Les sénatrices et sénateurs du groupe Socialiste, Ecologiste et Républicain (SER) expriment leur vive inquiétude à l’annonce de la nomination prochaine d’Amélie de Montchalin, jusqu’ici ministre de l’Action et des Comptes publics, à la tête de la Cour des comptes.
Emmanuel Macron nomme une nouvelle fois une proche à la tête d’une institution essentielle de notre démocratie. Alors que la Cour des comptes est censée être indépendante et garante de la bonne gestion de nos comptes publics, cette nomination de la ministre en exercice, décidée par le président de la République seul, est problématique à plusieurs titres.

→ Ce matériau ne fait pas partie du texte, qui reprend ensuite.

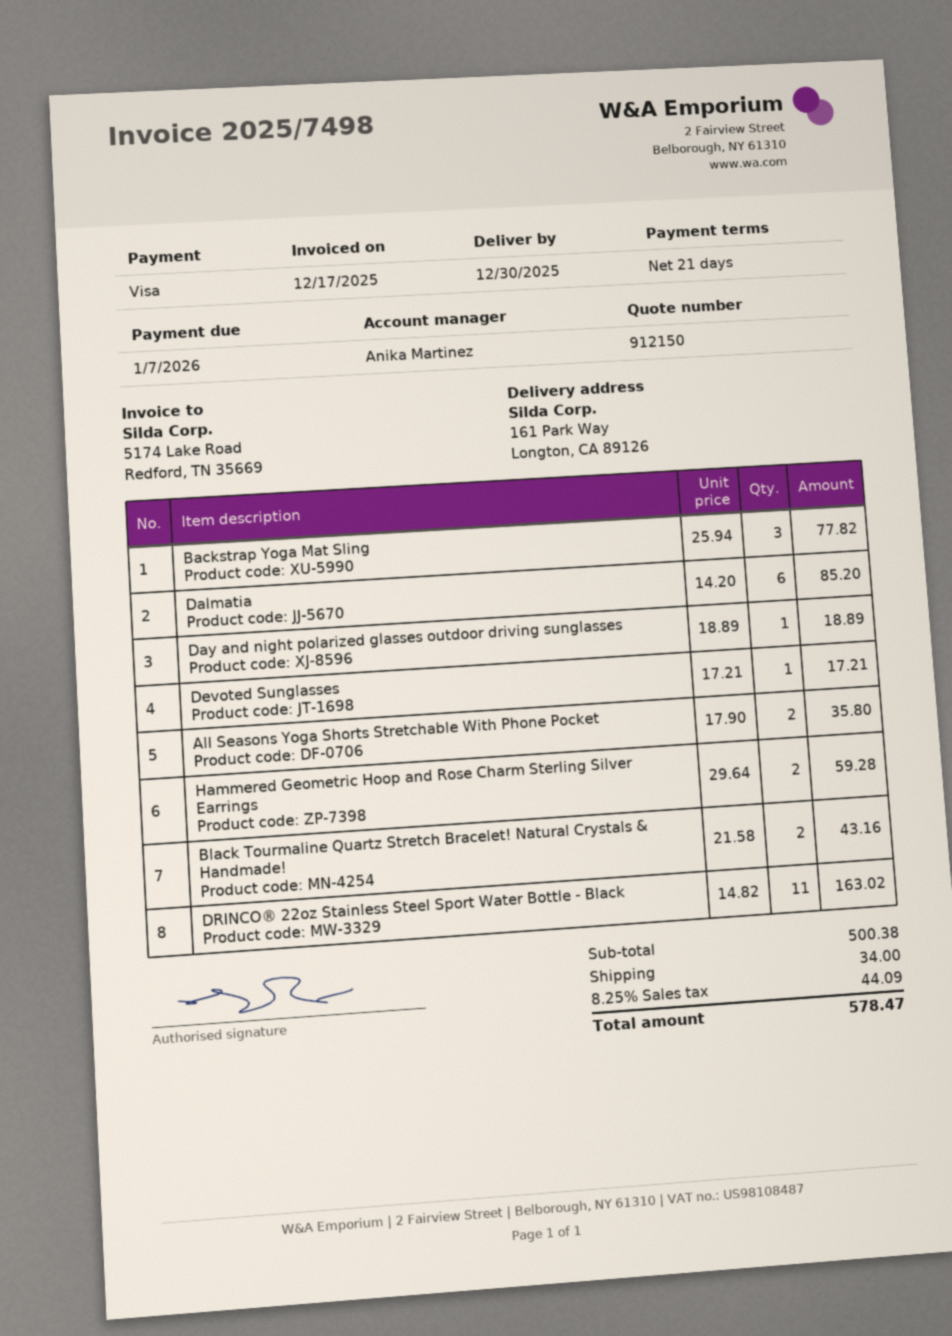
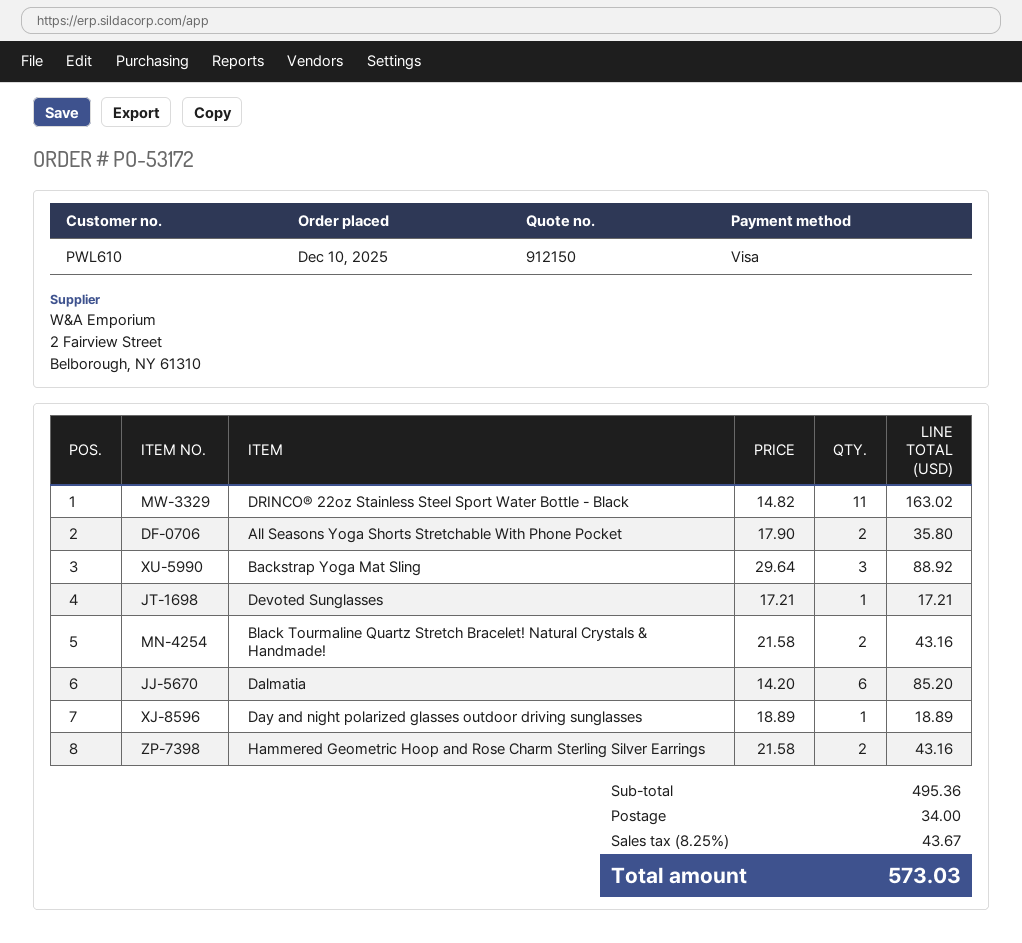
Backstrap Yoga Mat Sling: 3 x 25.94 = 77.82 -> 3 x 29.64 = 88.92
Hammered Geometric Hoop and Rose Charm Sterling Silver Earrings: 2 x 29.64 = 59.28 -> 2 x 21.58 = 43.16
subtotal: 500.38 -> 495.36
tax: 8.25% = 44.09 -> 8.25% = 43.67
total: 578.47 -> 573.03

Si les compétences d’Amélie de Montchalin ne sont nullement en cause, quelle crédibilité accorder à l’avis que rendront en septembre la Cour des comptes et le Haut conseil des Finances Publiques sur le projet de loi de fin de gestion et le budget pour 2027, alors que ce budget a été préparé et négocié par l’actuelle ministre ?
Par ailleurs, nous regrettons que, pour la nomination à la présidence de la Cour des comptes, le dernier mot ne revienne pas au Parlement comme pour d’autres nominations à des postes d’importance.

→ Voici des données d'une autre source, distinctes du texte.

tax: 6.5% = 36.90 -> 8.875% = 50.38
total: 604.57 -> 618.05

Alors qu’une étude du Cevipof, publiée aujourd’hui, nous apprend que plus des trois quarts des Français estiment que la démocratie fonctionne mal dans leur pays, confirmant une augmentation de la défiance de la population envers la politique et les institutions, la décision du président de la République contribue à aggraver ce phénomène.
Les sénatrices et sénateurs du groupe SER alertent sur le potentiel conflit d’intérêt provoqué par cette nomination, qui fragilise notre démocratie. Dans quelques semaines, Emmanuel Macron devra aussi nommer le nouveau gouverneur de la Banque de France. Nous l’appelons à privilégier l’intérêt général, l’avenir de notre démocratie, plutôt que les recasages de ministres en exercice, de députés, anciens députés ou conseillers parmi ses soutiens.